Questa situazione è ricordata come «il paradosso dei gemelli», una falla – apparente? – nel pensiero della relatività ristretta di Albert Einstein. Ma se ne parlerà un’altra volta…
Sembra proprio che gli scrittori di fantascienza siano condannati a dover rinunciare a un filone interessante e profondo, ma tutto può essere risolto glissando con eleganza o trovando ulteriori sfide partendo proprio dai paradossi.
Citando il buon vecchio Doc Brown – alla fine del primo film della saga di «Ritorno al futuro» (ecco ve l’ho detto) – rispondendo a un Marty in lacrime, vedendo che Doc aveva conservato la lettera in cui lo aveva avvertito del pericolo, facendogli notare tutte le implicazioni e i paradossi, Doc risponde sornione: «Ho pensato… chi se ne frega!».
Per approfondire:
– Paul Davies, «Come costruire una macchina del tempo» (How to Build a Time Machine)”, Mondadori, Milano, 2003.

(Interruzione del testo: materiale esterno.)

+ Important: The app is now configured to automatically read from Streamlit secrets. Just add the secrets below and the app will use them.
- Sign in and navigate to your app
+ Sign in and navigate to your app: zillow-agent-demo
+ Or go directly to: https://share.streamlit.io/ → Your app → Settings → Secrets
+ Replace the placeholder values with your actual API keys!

– David Deutsch, Franck Lockwood, «La fisica quantistica del viaggio nel tempo» in «Le Scienze» 309, maggio 1994.
– Renato Giovannoli, «La scienza della fantascienza», Bompiani, 1991, cap. VI-VII.

 

redaz
Un piede nel mondo cosiddetto reale (dove ha fatto il giornalista, vive a Imola con Tiziana, ha un figlio di nome Jan) e un altro piede in quella che di solito si chiama fantascienza (ne ha scritto con Riccardo Mancini e Raffaele Mantegazza). Con il terzo e il quarto piede salta dal reale al fantastico: laboratori, giochi, letture sceniche. Potete trovarlo su pkdick@fastmail.it oppure a casa, allo 0542 29945; non usa il cellulare perché il suo guru, il suo psicologo, il suo estetista (e l’ornitorinco che sonnecchia in lui) hanno deciso che poteva nuocergli. Ha un simpatico omonimo che vive a Bologna. Spesso i due vengono confusi, è divertente per entrambi. Per entrambi funziona l’anagramma “ride bene a librai” (ma anche “erba, nidi e alberi” non è malaccio).

Un commento

  • Mi è rimasto qualche dubbio se realmente la censura cosmica possa funzionare. Vi sono parecchi indizi che farebbero presumere il contrario.

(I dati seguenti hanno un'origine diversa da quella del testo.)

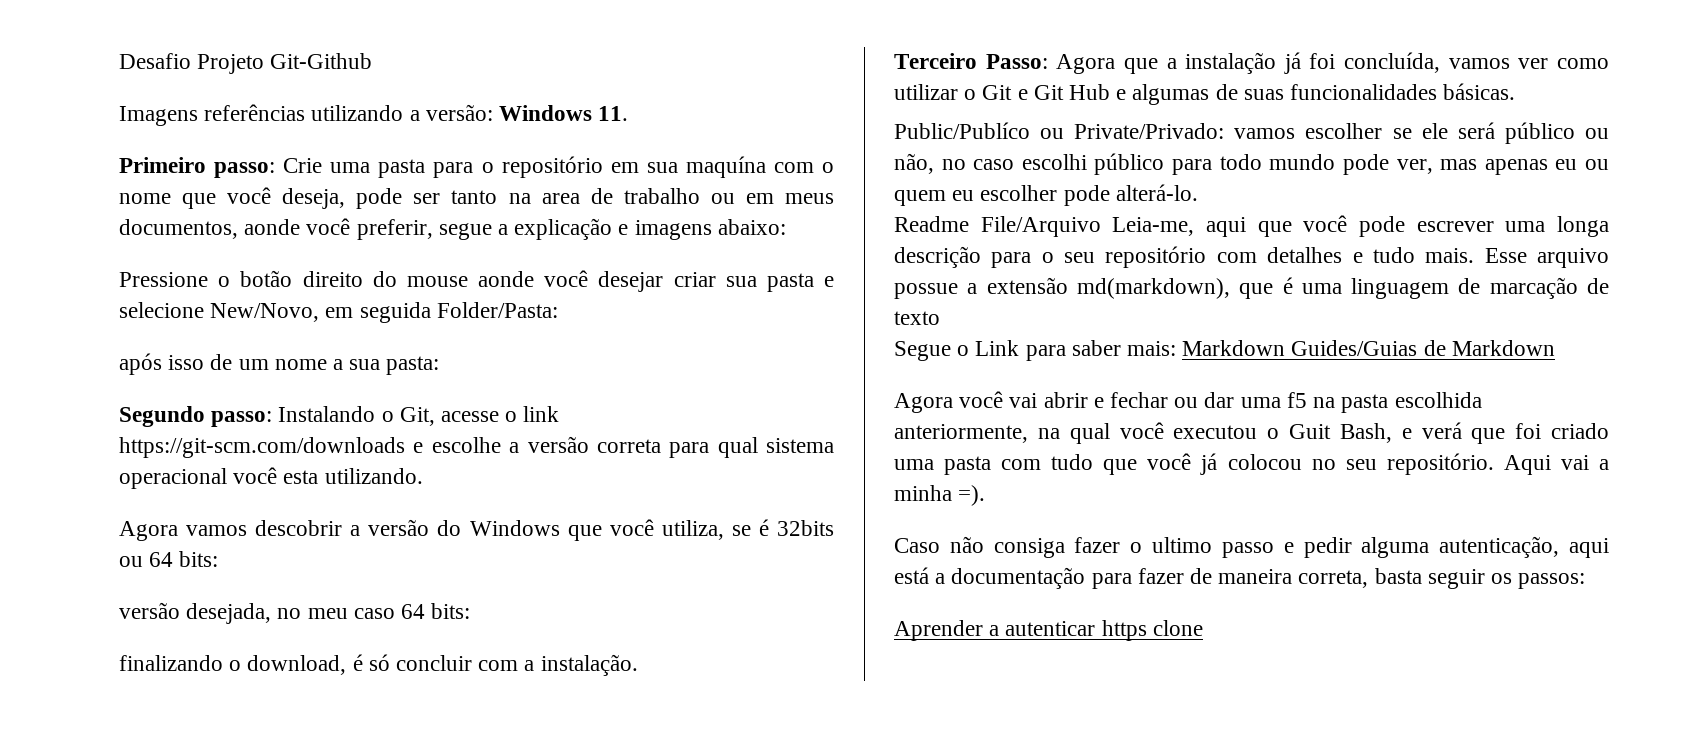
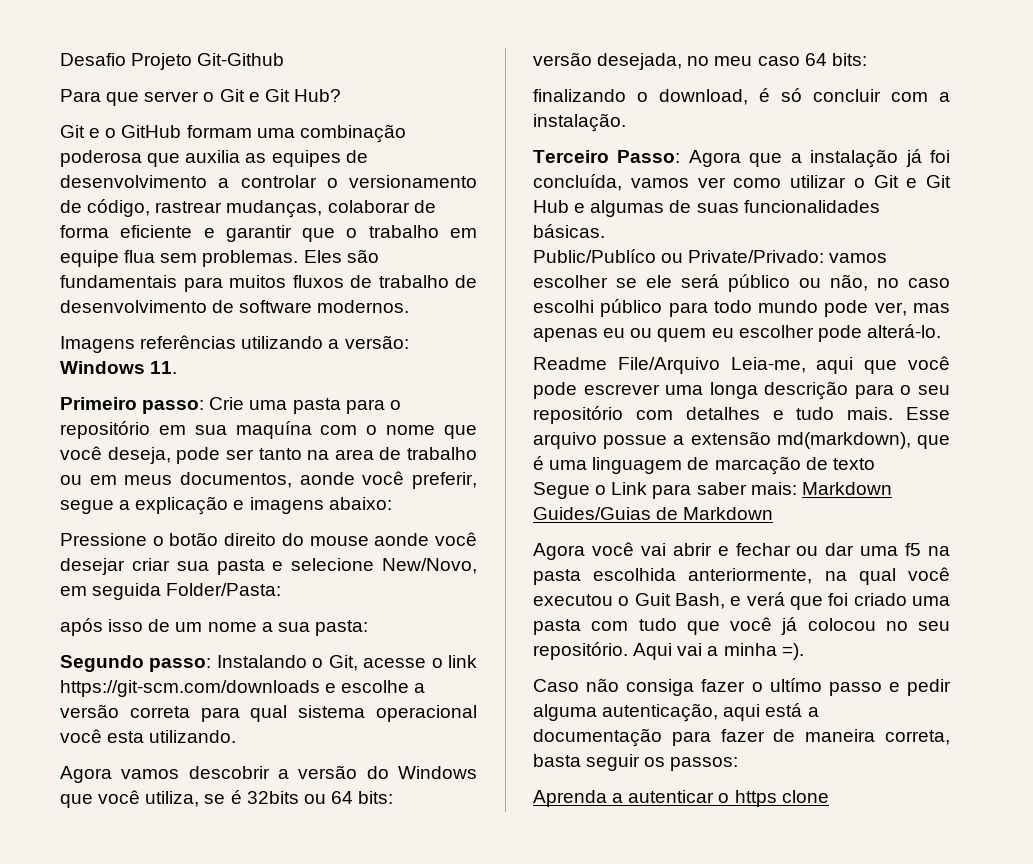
+ Para que server o Git e Git Hub?
+ Git e o GitHub formam uma combinação poderosa que auxilia as equipes de desenvolvimento a controlar o versionamento de código, rastrear mudanças, colaborar de forma eficiente e garantir que o trabalho em equipe flua sem problemas. Eles são fundamentais para muitos fluxos de trabalho de desenvolvimento de software modernos.
- Caso não consiga fazer o ultimo passo e pedir alguma autenticação, aqui está a documentação para fazer de maneira correta, basta seguir os passos:
+ Caso não consiga fazer o ultímo passo e pedir alguma autenticação, aqui está a documentação para fazer de maneira correta, basta seguir os passos:
- Aprender a autenticar https clone
+ Aprenda a autenticar o https clone

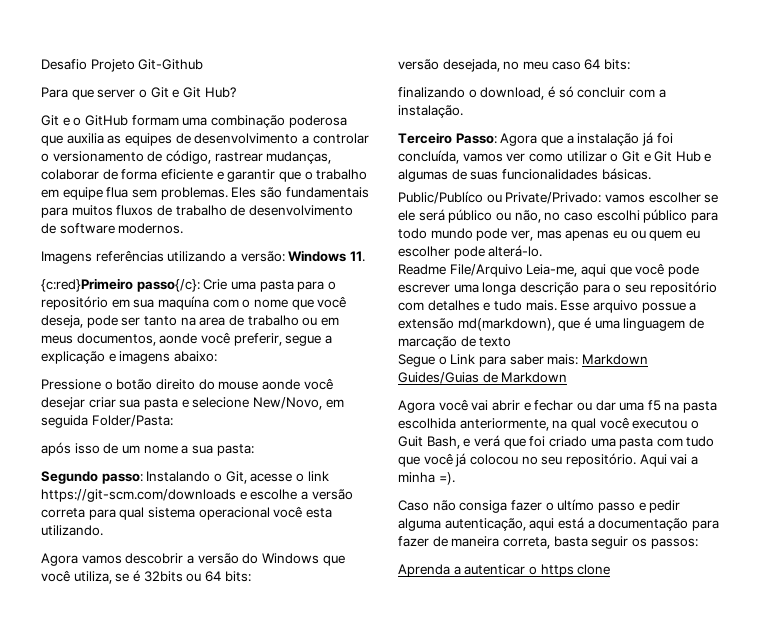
- Primeiro passo: Crie uma pasta para o repositório em sua maquína com o nome que você deseja, pode ser tanto na area de trabalho ou em meus documentos, aonde você preferir, segue a explicação e imagens abaixo:
+ {c:red}Primeiro passo{/c}: Crie uma pasta para o repositório em sua maquína com o nome que você deseja, pode ser tanto na area de trabalho ou em meus documentos, aonde você preferir, segue a explicação e imagens abaixo:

    Ovvero, vi sarebbero le tracce storiche della presenza di cronoviaggiatori a spasso per il tempo. E non parlo solo da scrittore, ma a livello oggettivo.

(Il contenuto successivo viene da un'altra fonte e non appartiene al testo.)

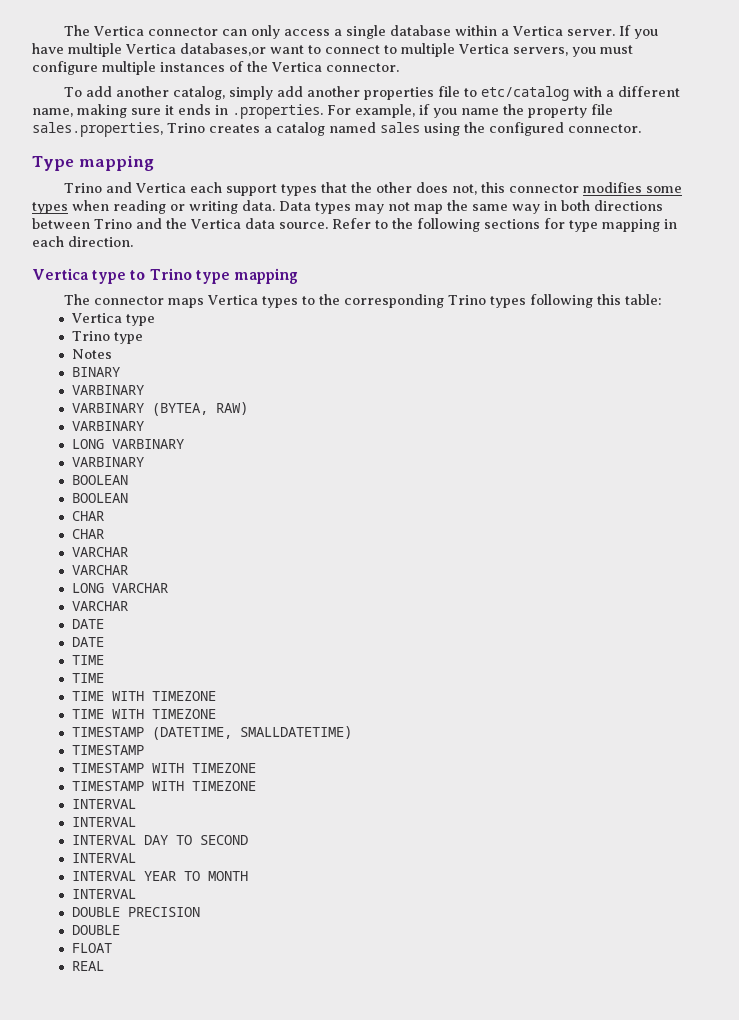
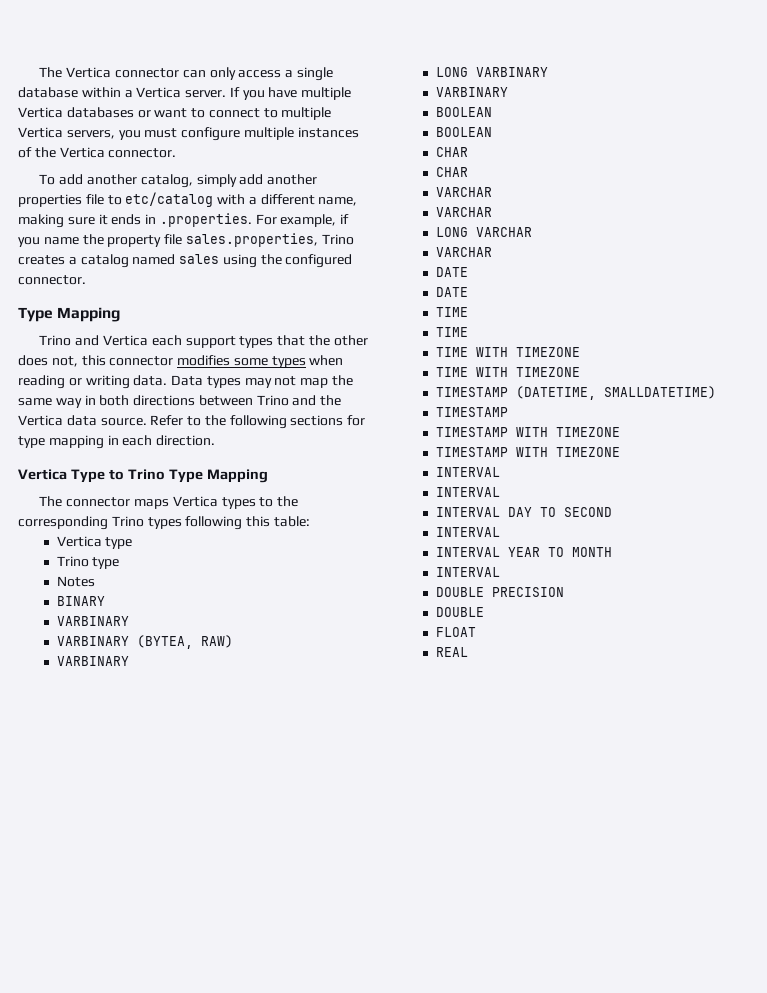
- If you have multiple Vertica databases,or want to connect to multiple Vertica servers, you must configure multiple instances of the Vertica connector.
+ If you have multiple Vertica databases or want to connect to multiple Vertica servers, you must configure multiple instances of the Vertica connector.
  To add another catalog, simply add another properties file to etc/catalog with a different name, making sure it ends in .properties. For example, if you name the property file sales.properties, Trino creates a catalog named sales using the configured connector.
- Type mapping
+ Type Mapping
- Vertica type to Trino type mapping
+ Vertica Type to Trino Type Mapping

    Come si potrebbe spiegare altrimenti il teschio di Mammuth ritrovato in Siberia, con un bellissimo foro di proiettile in fronte e le tracce di limatura di ferro e legno di quello che potrebbe essere un fucile?
    Ok, ok, scherzavo. Ma sapete che a me manca anche qualche Marte-di… oltre al Venerdi… il sabato poi lo prendo di ferie…
    P.s. questo costituisce un primo approccio alla tematica dei viaggi del tempo, un tema che amo molto e che prima o poi affronterò anche dal punto di vista narrativo.
    Nei prossimi articoli, salvo miei scivoloni nell’orizzonte degli eventi, continuerò parlando dei viaggi nel tempo in Star Trek (una vera e propria enciclopedia dei paradossi temporali) e in altri.
    E benvenuto al nuovo blog. Lunga vita e prosperità alla Bottega del Barbieri e ai suoi valorosi barbieri.